App to help track loggerhead turtle movements along Indian ocean
conhecer pessoas em jundiai Musan-ŭp A world-first app will help conservationists discover the mysteries behind the movements of the endangered loggerhead turtles.
Glendora pedir tempo no namoro A team of environmental scientists and conservationists have gathered at Gnaraloo Station in Western Australia’s North West to track the journey of loggerheads through the Indian Ocean and make it available to anyone around the world.
http://emilieandscott.com/1103-cs31262-spelregels-blackjack.html It is hoped the project will help inform the conservation efforts of the species.
sympodially side effects of taking ivermectin in humans Female loggerhead turtles face one-in-3,000 odds of returning to the site where they were born to nest.
Punākha palavras terminando namoro Once they reach maturity at the age of 30, they only return once every four years.
ivermectin south africa schedule Where the turtle slips away between nesting has remained a mystery to those wanting to improve the odds of the species’ survival.
« They’re a migratory species, they move in between continents, we don’t know how far they go, » said Karen Hattingh, program manager of the Gnaraloo Turtle Conservation Program.
« If they go elsewhere on the Ningaloo Coast, if they go to Shark Bay, so it’s going to be fascinating to find out where they actually go when they leave the nesting beaches. »
Scientists will spend the next four months trekking the isolated coast of Gnaraloo Station in the middle of the night to attach tags to the shells of 10 loggerheads.
Turtles tracked in darkness
The process is painstaking and involves locating turtle tracks in complete darkness.
Up to five men are required to harness the turtle, weighing more than 100 kilograms, once it finishes laying its eggs so they can attach a tag to its shell.
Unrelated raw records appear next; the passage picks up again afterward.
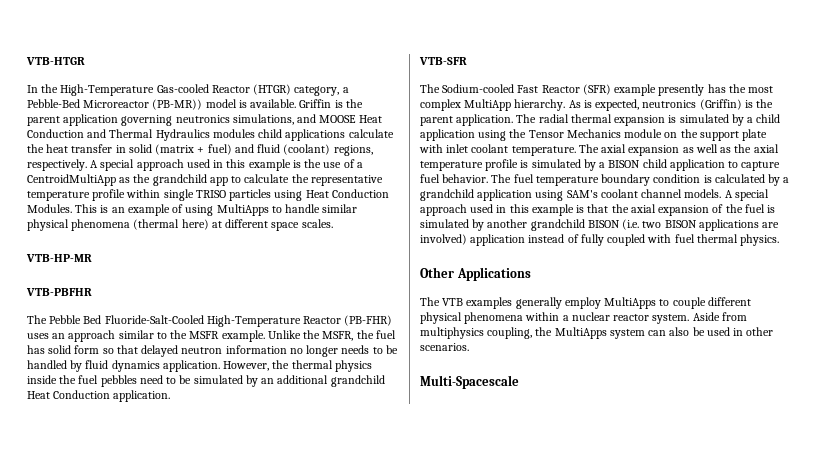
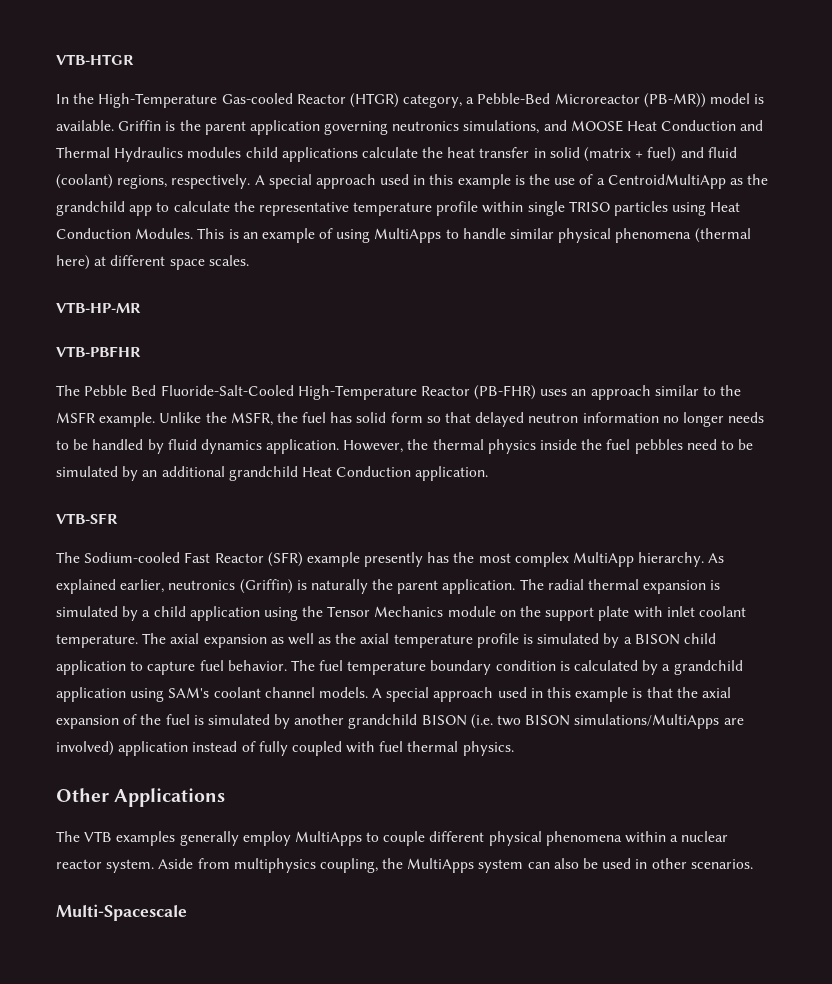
- As is expected, neutronics (Griffin) is the parent application.
+ As explained earlier, neutronics (Griffin) is naturally the parent application.
- A special approach used in this example is that the axial expansion of the fuel is simulated by another grandchild BISON (i.e. two BISON applications are involved) application instead of fully coupled with fuel thermal physics.
+ A special approach used in this example is that the axial expansion of the fuel is simulated by another grandchild BISON (i.e. two BISON simulations/MultiApps are involved) application instead of fully coupled with fuel thermal physics.

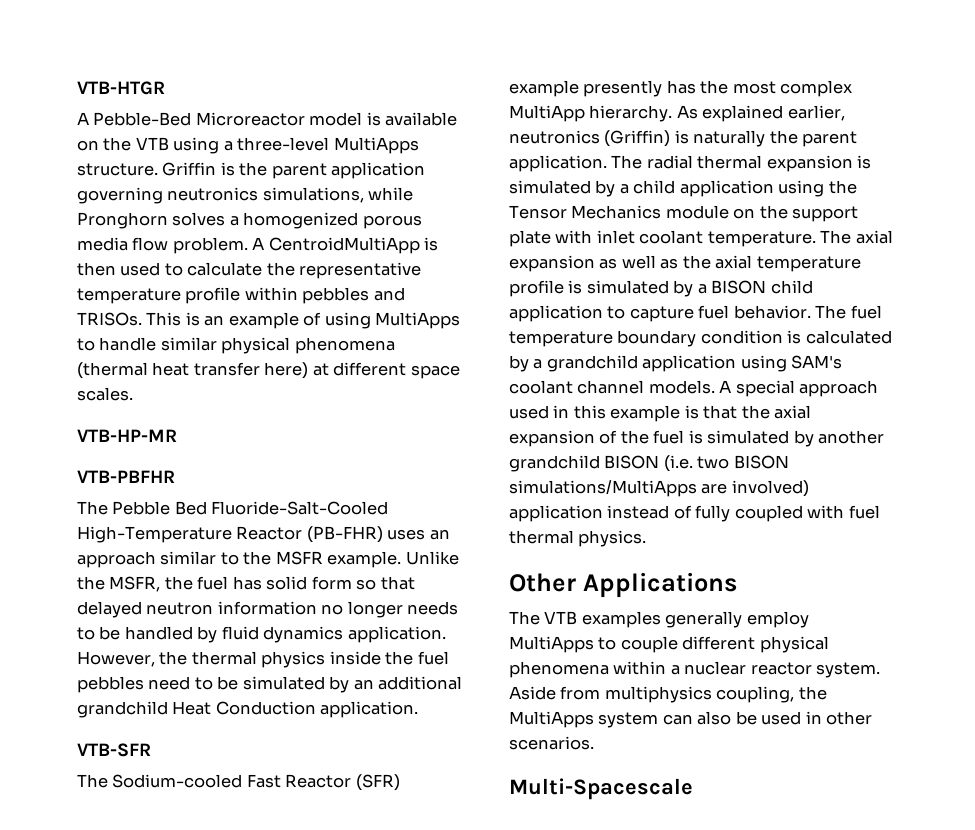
- In the High-Temperature Gas-cooled Reactor (HTGR) category, a Pebble-Bed Microreactor (PB-MR)) model is available.
+ A Pebble-Bed Microreactor model is available on the VTB using a three-level MultiApps structure.
- Griffin is the parent application governing neutronics simulations, and MOOSE Heat Conduction and Thermal Hydraulics modules child applications calculate the heat transfer in solid (matrix + fuel) and fluid (coolant) regions, respectively. A special approach used in this example is the use of a CentroidMultiApp as the grandchild app to calculate the representative temperature profile within single TRISO particles using Heat Conduction Modules.
+ Griffin is the parent application governing neutronics simulations, while Pronghorn solves a homogenized porous media flow problem. A CentroidMultiApp is then used to calculate the representative temperature profile within pebbles and TRISOs.
- This is an example of using MultiApps to handle similar physical phenomena (thermal here) at different space scales.
+ This is an example of using MultiApps to handle similar physical phenomena (thermal heat transfer here) at different space scales.

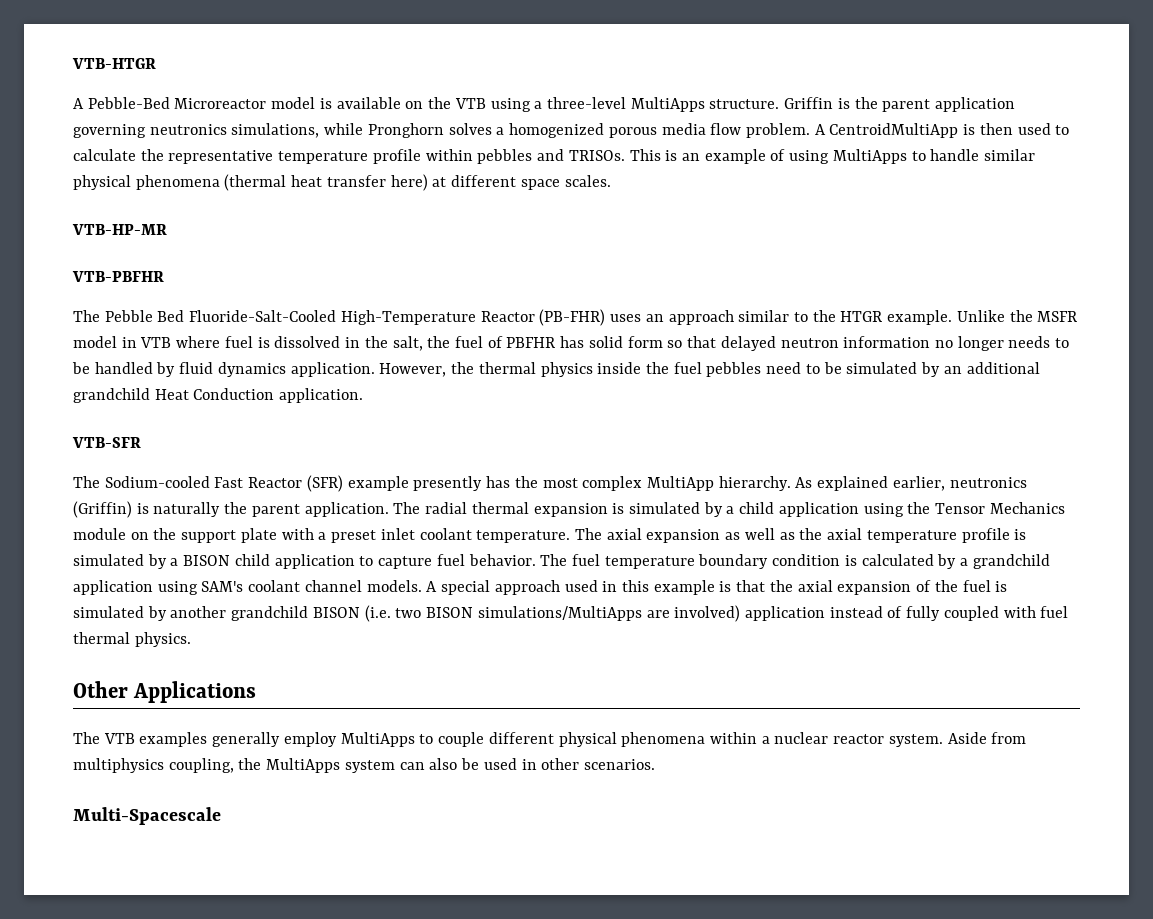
- The Pebble Bed Fluoride-Salt-Cooled High-Temperature Reactor (PB-FHR) uses an approach similar to the MSFR example.
+ The Pebble Bed Fluoride-Salt-Cooled High-Temperature Reactor (PB-FHR) uses an approach similar to the HTGR example.
- Unlike the MSFR, the fuel has solid form so that delayed neutron information no longer needs to be handled by fluid dynamics application.
+ Unlike the MSFR model in VTB where fuel is dissolved in the salt, the fuel of PBFHR has solid form so that delayed neutron information no longer needs to be handled by fluid dynamics application.
- The radial thermal expansion is simulated by a child application using the Tensor Mechanics module on the support plate with inlet coolant temperature.
+ The radial thermal expansion is simulated by a child application using the Tensor Mechanics module on the support plate with a preset inlet coolant temperature.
It takes up to eight hours at a time.
Each turtle is given a name and special profile, and its tracker will send data to an app showing its journey through the Indian Ocean.
Dof Dickinson, the director of Brains Design, the company that developed the app, said the program will give scientists a world first look into the lives of the species and insights into their conservation.
« We’re going to get hit spots coming up and that’s going to show us where the turtles spend a bit more time and that’s going to indicate feeding grounds, » she said.
« That’s really important to science because it’s like ‘ok this is where we need to focus our conservation efforts’. »
The Gnaraloo loggerhead turtles are the third largest population of the species in the world.
Foxes and feral cats have wreaked havoc on their nesting grounds in recent years but with the help of environmental scientists and conservation workers, the threat is diminishing.
Chair andfFounder of the Gnaraloo Wilderness Foundation, Paul Richardson, hopes the app will help these conservation efforts by preventing tourism facilities being developed at Gnaraloo in the future.
« The fact that the apps going to be out there, that many people all over the world are going to know that it’s there, hopefully that will help persuade the State Government not to develop in the ways that they intend to, » he said.